§ Exercise description: Once a line is found to contain "部件名称", copy it out of the listing.

§ Material for this task:

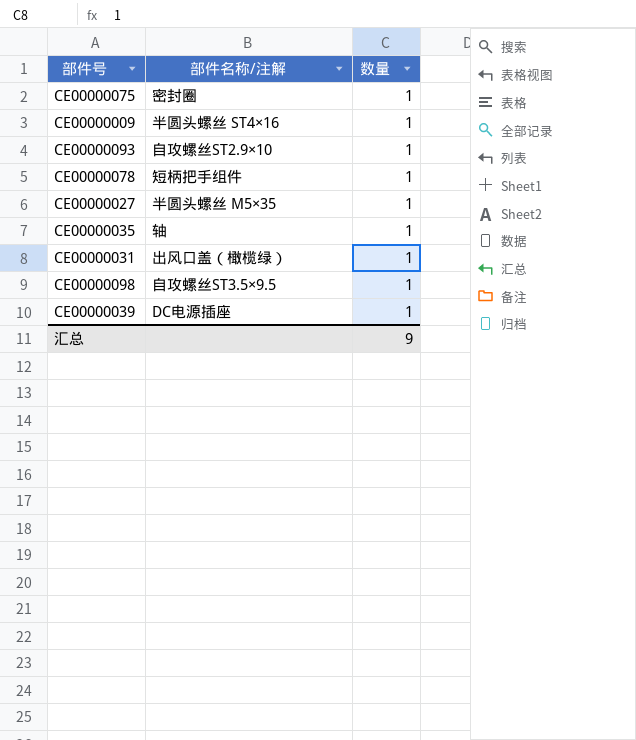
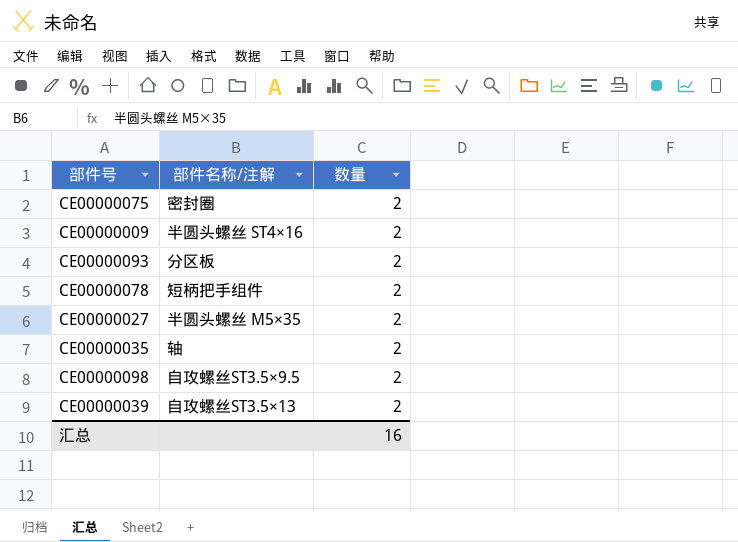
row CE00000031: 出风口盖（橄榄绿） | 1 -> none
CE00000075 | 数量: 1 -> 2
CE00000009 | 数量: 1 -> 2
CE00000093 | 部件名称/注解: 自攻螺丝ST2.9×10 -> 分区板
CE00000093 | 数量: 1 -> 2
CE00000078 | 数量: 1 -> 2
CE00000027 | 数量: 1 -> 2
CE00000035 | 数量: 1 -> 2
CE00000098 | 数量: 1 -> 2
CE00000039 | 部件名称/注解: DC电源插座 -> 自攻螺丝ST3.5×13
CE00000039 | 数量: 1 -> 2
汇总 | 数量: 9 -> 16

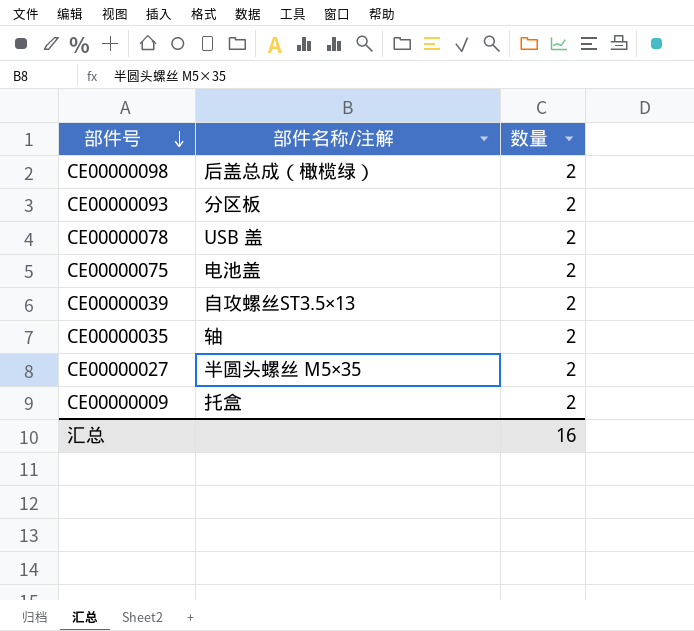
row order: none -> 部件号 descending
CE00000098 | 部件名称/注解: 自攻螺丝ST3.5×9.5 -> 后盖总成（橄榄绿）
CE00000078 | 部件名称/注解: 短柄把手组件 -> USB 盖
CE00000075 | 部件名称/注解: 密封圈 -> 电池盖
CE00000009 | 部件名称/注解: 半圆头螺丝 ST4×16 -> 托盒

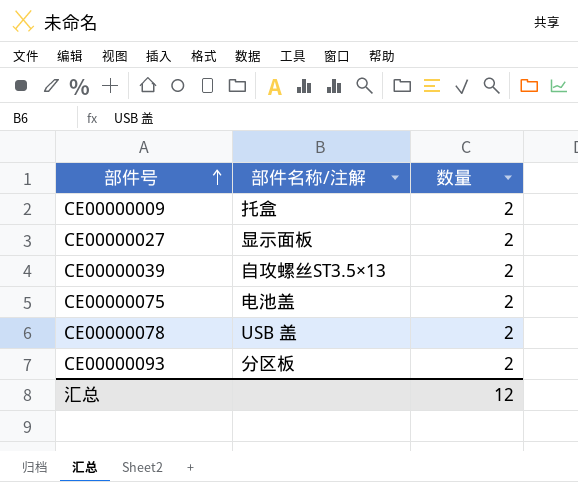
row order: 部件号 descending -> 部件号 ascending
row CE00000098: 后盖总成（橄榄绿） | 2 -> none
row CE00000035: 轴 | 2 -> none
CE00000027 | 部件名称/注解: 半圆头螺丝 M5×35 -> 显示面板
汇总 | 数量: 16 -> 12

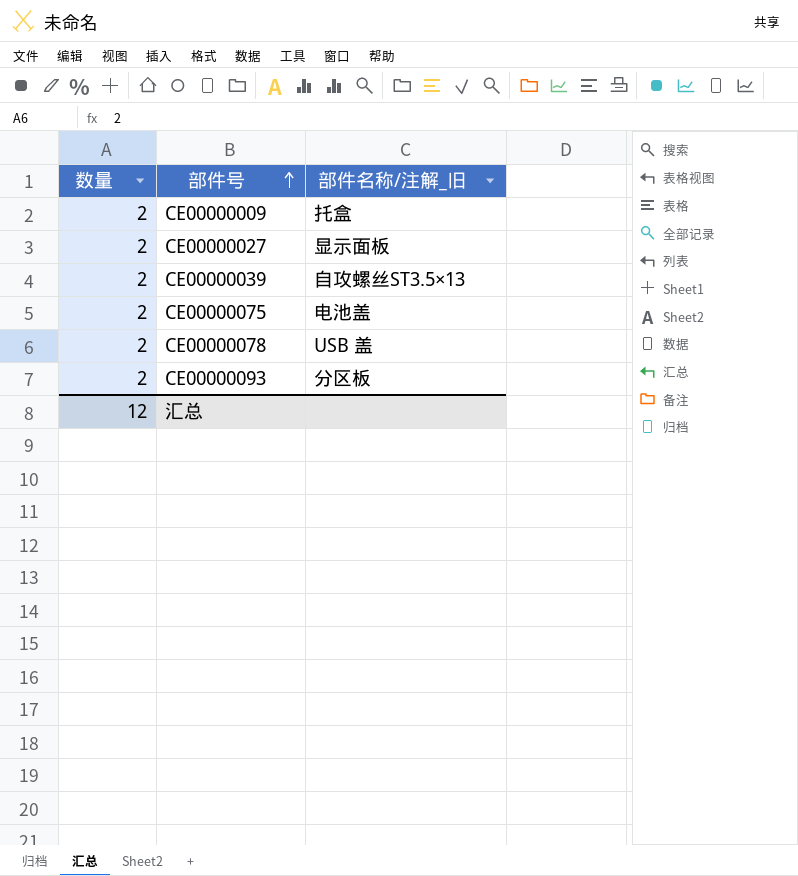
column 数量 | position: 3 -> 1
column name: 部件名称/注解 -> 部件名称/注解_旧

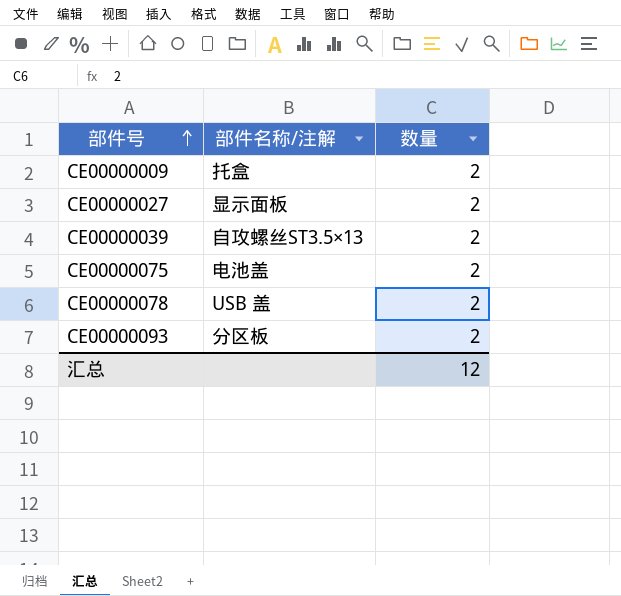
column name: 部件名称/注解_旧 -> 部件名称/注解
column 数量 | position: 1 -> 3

==

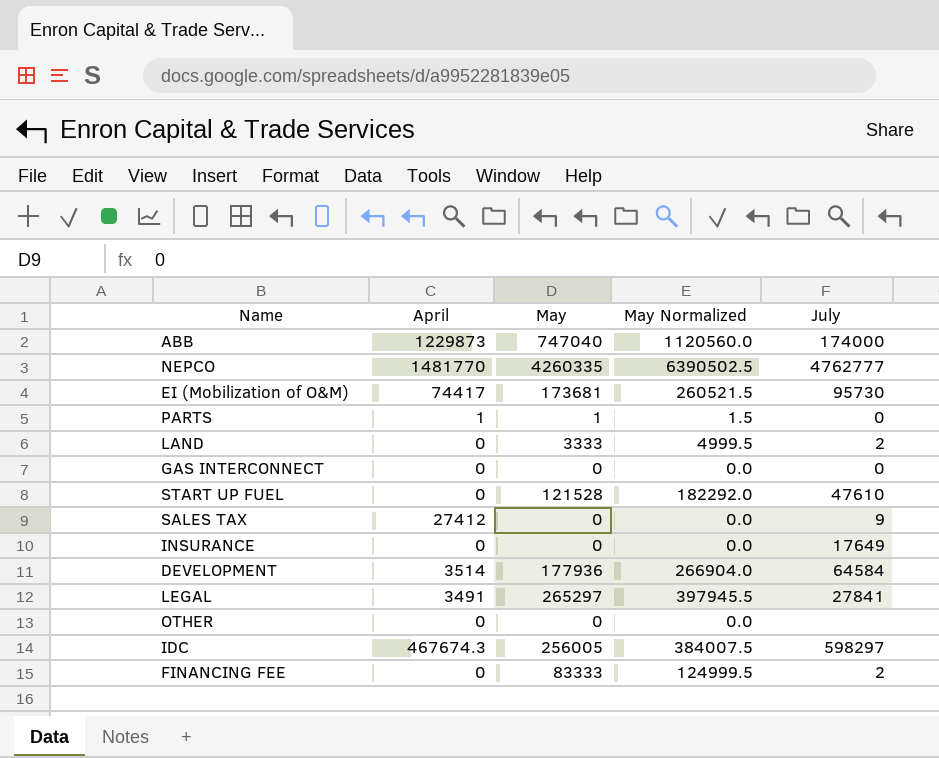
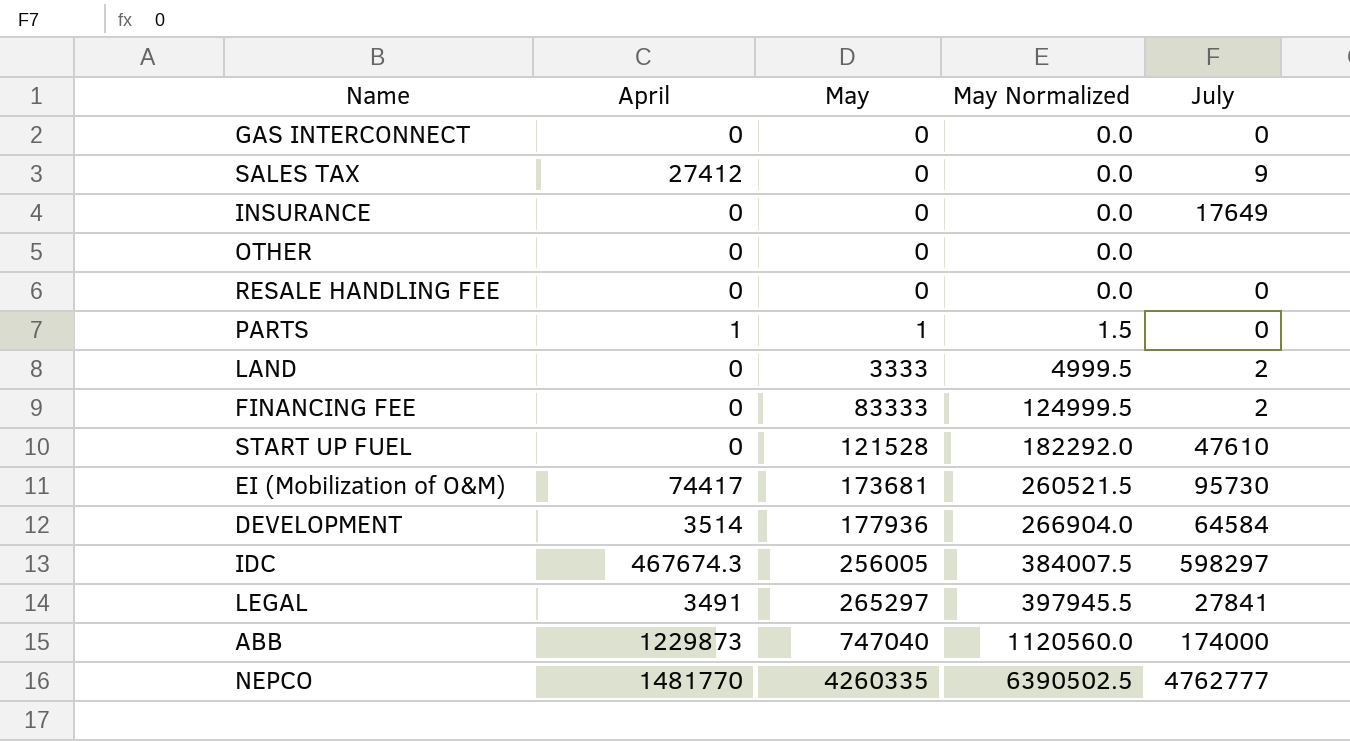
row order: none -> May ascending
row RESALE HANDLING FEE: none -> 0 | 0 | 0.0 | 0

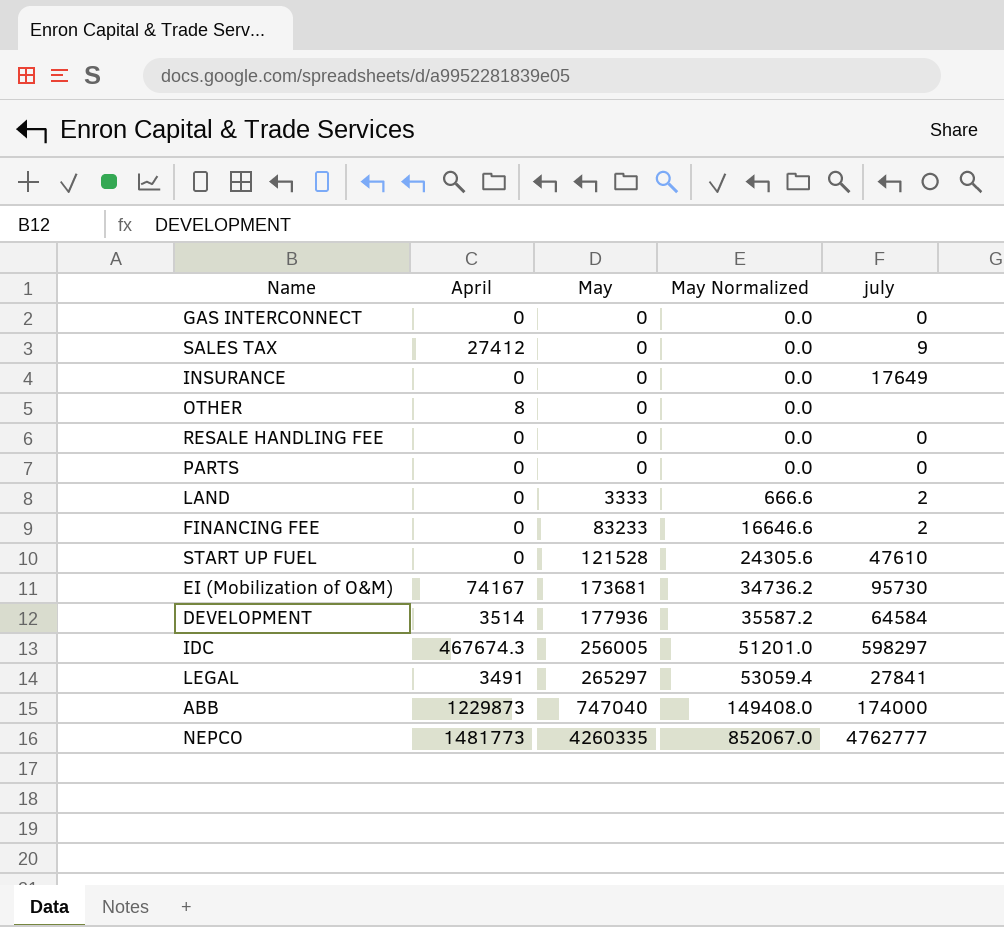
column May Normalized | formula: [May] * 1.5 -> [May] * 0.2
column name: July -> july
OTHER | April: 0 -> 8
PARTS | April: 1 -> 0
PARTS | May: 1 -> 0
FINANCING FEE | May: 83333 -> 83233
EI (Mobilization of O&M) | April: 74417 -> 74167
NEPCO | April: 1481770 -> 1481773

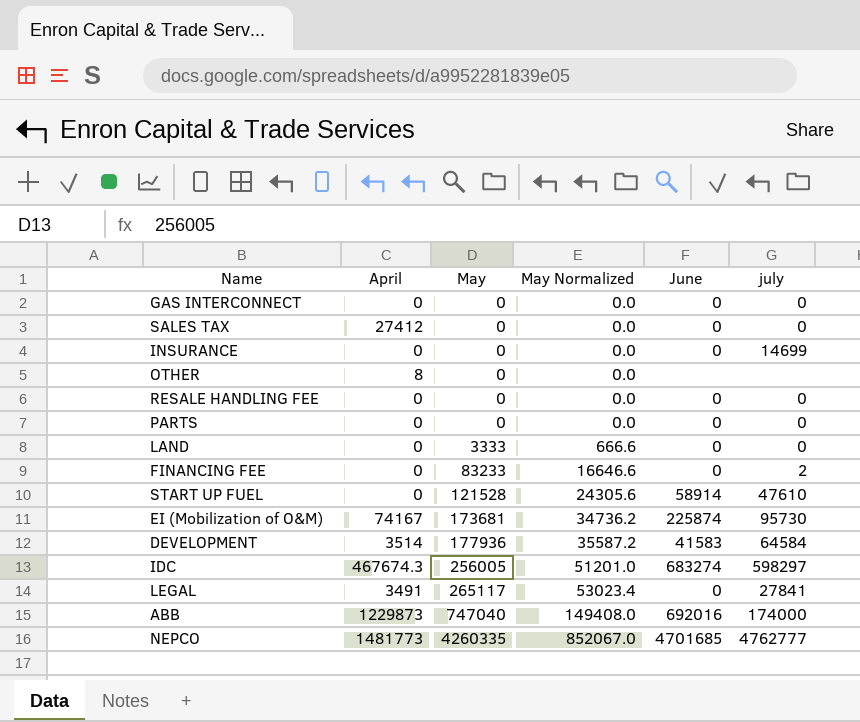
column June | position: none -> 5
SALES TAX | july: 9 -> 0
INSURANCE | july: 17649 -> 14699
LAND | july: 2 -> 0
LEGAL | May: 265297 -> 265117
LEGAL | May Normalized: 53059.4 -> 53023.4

§ Task answer:
CE00000093 | 部件名称/注解: 自攻螺丝ST2.9×10 -> 分区板
CE00000039 | 部件名称/注解: DC电源插座 -> 自攻螺丝ST3.5×13
CE00000098 | 部件名称/注解: 自攻螺丝ST3.5×9.5 -> 后盖总成（橄榄绿）
CE00000078 | 部件名称/注解: 短柄把手组件 -> USB 盖
CE00000075 | 部件名称/注解: 密封圈 -> 电池盖
CE00000009 | 部件名称/注解: 半圆头螺丝 ST4×16 -> 托盒
CE00000027 | 部件名称/注解: 半圆头螺丝 M5×35 -> 显示面板
column name: 部件名称/注解 -> 部件名称/注解_旧
column name: 部件名称/注解_旧 -> 部件名称/注解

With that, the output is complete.